Raymond Radiguet | |
---|---|
Born |
Saint-Maur, France |
18 June 1903
Died | 18 December 1923 Paris, France |
(aged 20)
Cause of death | Typhoid fever |
Occupation | Novelist, poet |
Known for |
Le Diable au corps Le bal du Comte d'Orgel |
Raymond Radiguet (18 June 1903 – 12 December 1923) was a French novelist and poet whose two novels were noted for their explicit themes, and unique style and tone.
Radiguet was born in Saint-Maur, Val-de-Marne, close to Paris, the son of a caricaturist. In 1917, he moved to the city. Soon he would drop out of the Lycée Charlemagne, where he studied, in order to pursue his interests in journalism and literature.
In early 1923, Radiguet published his first and most famous novel, Le Diable au corps (The Devil in the Flesh). The story of a young married woman who has an affair with a sixteen-year-old boy while her husband is away fighting at the front provoked scandal in a country that had just been through World War I. Though Radiguet denied it, it was established later that the story was in large part autobiographical.
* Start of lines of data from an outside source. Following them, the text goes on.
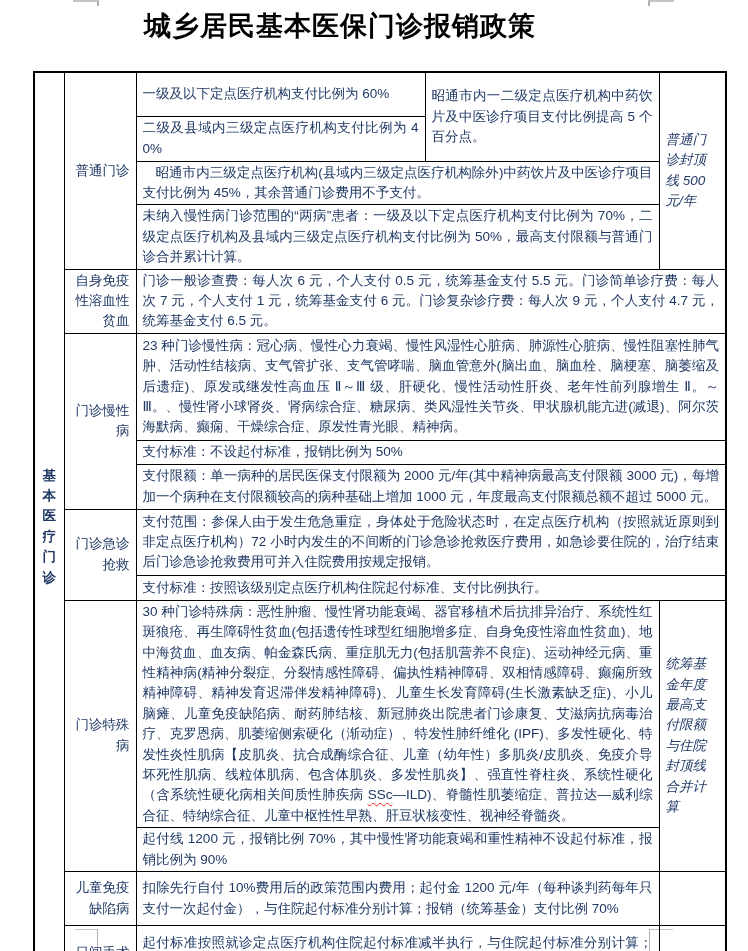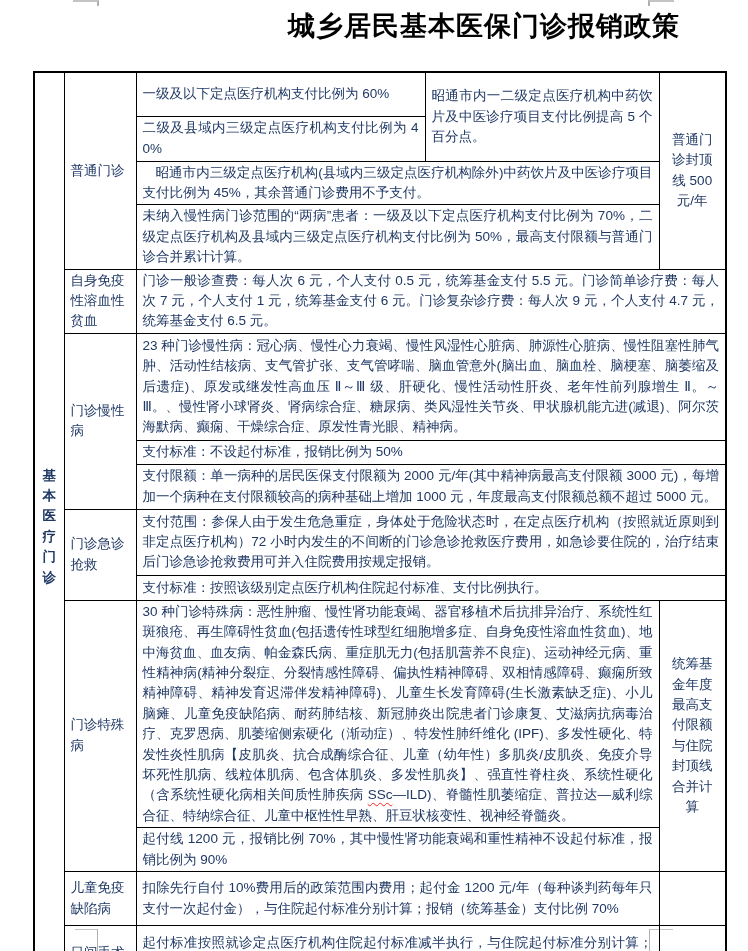--- a/index.html
+++ b/index.html
@@ -6,21 +6,21 @@
   .page{
     position:relative;
     width:748px;height:951px;
     background:#ffffff;
     font-family:"Liberation Sans","DejaVu Sans",sans-serif;
     color:#1f3864;
     overflow:hidden;
   }
   .title{
     position:absolute;left:0;top:8px;width:680px;
-    margin:0;text-align:right;
+    margin:0;text-align:center;
     font-size:27px;font-weight:900;letter-spacing:1px;
     color:#000000;
     font-family:"Liberation Serif","DejaVu Serif",serif;
   }
   table.policy{
     position:absolute;left:33px;top:71px;
     border-collapse:collapse;table-layout:fixed;
     width:692px;
     border:2px solid #000;
   }
@@ -32,27 +32,27 @@
     word-break:break-all;
     color:#1f3864;
   }
   td.vhead{
     text-align:center;padding:0 2px;
     font-weight:bold;color:#000;
     font-size:14.5px;line-height:27px;
     word-break:break-all;
   }
   td.lbl{
-    text-align:left;padding:0 4px;
+    text-align:right;padding:0 4px;
     line-height:19.5px;
   }
   td.content{ text-align:justify;margin-top:35px; }
   td.cap{
-    text-align:center;padding:0 6px;
-    line-height:22px;font-size:14px;
+    text-align:left;padding:0 6px;
+    line-height:22px;font-size:14px;font-style:italic;
   }
   td.indent{ text-indent:13px; }
   .squiggle{
     text-decoration:underline wavy #ff2222 1px;
     text-underline-offset:3px;
   }
   
   .mark{position:absolute;}
   .mark.tl{left:73px;top:0;width:24px;height:4px;border-top:2px solid #c4c4c4;border-right:2px solid #b0b0b0;}
   .mark.tr{left:648px;top:0;width:24px;height:4px;border-top:2px solid #c4c4c4;border-left:2px solid #b0b0b0;}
His second novel, Le bal du Comte d'Orgel, also dealing with adultery, was only published posthumously in 1924. In addition to his two novels, Radiguet's works include a few poetry volumes and a play.
He associated himself with the Modernist set, befriending Pablo Picasso, Max Jacob, Jean Hugo, Juan Gris and especially Jean Cocteau, who became his mentor. Radiguet also had several well-documented relationships with women. An anecdote told by Ernest Hemingway has an enraged Cocteau charging Radiguet (known in the Parisian literary circles as "Monsieur Bébé" – Mister Baby) with decadence for his tryst with a model: "Bébé est vicieuse. Il aime les femmes." ("Baby is depraved. He likes women." [Note the use of the feminine adjective.]) Radiguet, Hemingway implies, employed his sexuality to advance his career, being a writer "who knew how to make his career not only with his pen but with his pencil."